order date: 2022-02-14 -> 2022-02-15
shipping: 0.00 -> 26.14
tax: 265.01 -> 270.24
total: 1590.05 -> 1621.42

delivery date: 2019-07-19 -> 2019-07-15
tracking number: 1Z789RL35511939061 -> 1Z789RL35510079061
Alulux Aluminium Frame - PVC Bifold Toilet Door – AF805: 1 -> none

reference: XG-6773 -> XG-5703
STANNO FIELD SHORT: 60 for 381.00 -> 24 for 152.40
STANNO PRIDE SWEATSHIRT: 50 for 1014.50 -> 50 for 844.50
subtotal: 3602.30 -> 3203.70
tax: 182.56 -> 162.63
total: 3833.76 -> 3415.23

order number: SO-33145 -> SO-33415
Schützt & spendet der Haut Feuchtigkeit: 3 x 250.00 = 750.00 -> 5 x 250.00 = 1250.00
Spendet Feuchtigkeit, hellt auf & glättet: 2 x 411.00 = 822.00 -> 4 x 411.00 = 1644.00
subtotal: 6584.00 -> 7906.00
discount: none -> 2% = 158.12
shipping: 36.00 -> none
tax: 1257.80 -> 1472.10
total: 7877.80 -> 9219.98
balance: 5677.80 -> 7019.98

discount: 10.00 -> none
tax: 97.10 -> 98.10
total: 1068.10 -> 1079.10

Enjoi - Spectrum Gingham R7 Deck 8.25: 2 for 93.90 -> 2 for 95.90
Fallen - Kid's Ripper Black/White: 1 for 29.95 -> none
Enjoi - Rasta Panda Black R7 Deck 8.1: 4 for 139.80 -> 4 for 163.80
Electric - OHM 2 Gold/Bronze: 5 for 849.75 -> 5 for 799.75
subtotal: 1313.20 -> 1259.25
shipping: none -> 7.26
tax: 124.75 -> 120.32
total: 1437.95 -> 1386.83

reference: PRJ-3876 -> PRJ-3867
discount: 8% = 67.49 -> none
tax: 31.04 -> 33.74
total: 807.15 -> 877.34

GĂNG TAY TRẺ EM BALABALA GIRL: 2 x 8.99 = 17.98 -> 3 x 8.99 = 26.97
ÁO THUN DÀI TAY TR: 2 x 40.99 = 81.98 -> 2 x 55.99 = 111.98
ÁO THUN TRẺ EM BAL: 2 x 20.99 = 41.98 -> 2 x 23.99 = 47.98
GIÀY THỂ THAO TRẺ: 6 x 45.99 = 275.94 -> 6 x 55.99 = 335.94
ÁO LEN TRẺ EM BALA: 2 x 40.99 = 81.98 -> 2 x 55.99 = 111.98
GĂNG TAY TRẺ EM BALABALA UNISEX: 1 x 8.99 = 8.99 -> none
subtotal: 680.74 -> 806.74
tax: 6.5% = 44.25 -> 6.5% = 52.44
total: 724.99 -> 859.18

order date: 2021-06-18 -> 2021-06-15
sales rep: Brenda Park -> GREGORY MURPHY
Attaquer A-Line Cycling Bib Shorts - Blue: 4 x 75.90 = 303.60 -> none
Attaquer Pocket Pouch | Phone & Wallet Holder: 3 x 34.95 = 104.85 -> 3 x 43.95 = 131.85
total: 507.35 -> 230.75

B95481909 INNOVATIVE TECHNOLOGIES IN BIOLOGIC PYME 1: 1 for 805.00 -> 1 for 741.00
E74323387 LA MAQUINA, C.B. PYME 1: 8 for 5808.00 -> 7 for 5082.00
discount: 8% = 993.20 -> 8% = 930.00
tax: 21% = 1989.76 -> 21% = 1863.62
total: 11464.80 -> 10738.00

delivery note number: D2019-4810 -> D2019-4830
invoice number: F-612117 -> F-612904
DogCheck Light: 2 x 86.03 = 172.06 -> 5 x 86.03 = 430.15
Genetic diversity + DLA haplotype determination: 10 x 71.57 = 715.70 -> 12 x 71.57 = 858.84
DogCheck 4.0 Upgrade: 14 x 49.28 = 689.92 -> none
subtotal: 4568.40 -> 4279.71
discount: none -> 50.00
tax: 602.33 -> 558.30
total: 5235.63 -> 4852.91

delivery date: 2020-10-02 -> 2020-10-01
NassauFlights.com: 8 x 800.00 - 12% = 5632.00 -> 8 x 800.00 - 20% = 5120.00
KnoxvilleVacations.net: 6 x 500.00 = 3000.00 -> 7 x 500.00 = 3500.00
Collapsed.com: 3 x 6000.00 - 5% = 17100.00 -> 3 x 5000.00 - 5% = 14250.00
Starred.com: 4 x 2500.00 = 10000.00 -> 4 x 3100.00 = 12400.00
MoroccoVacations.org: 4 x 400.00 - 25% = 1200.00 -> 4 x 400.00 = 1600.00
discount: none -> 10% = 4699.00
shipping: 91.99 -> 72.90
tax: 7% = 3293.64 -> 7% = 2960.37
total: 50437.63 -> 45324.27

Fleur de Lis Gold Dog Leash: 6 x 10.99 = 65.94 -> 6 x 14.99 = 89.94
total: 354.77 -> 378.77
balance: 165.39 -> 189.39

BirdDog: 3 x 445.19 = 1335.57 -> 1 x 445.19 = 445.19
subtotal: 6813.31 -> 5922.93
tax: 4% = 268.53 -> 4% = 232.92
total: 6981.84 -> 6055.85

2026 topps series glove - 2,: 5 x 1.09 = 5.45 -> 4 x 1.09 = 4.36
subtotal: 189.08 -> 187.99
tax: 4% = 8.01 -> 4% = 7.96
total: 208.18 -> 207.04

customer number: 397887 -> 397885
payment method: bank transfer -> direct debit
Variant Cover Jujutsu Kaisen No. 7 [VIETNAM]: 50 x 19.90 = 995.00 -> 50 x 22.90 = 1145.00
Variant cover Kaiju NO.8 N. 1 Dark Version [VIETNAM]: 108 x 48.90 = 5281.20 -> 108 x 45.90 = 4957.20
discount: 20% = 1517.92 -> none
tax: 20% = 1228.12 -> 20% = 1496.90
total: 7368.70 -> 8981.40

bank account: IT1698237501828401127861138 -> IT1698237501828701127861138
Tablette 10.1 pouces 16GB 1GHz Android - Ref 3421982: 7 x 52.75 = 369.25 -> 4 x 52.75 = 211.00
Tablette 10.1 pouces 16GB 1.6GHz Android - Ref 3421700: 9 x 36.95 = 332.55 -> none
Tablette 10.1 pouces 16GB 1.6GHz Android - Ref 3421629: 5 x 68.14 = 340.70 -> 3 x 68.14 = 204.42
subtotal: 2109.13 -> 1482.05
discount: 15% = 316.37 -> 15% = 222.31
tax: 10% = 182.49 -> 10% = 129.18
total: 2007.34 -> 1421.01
######
▶ Directions
Find the line with "tax: 7% = 3293.64 -> 7% = 2960.37" in the material above. Reproduce it and each line after it up to and including the line with "subtotal: 189.08 -> 187.99".

▶ Answer space
tax: 7% = 3293.64 -> 7% = 2960.37
total: 50437.63 -> 45324.27

Fleur de Lis Gold Dog Leash: 6 x 10.99 = 65.94 -> 6 x 14.99 = 89.94
total: 354.77 -> 378.77
balance: 165.39 -> 189.39

BirdDog: 3 x 445.19 = 1335.57 -> 1 x 445.19 = 445.19
subtotal: 6813.31 -> 5922.93
tax: 4% = 268.53 -> 4% = 232.92
total: 6981.84 -> 6055.85

2026 topps series glove - 2,: 5 x 1.09 = 5.45 -> 4 x 1.09 = 4.36
subtotal: 189.08 -> 187.99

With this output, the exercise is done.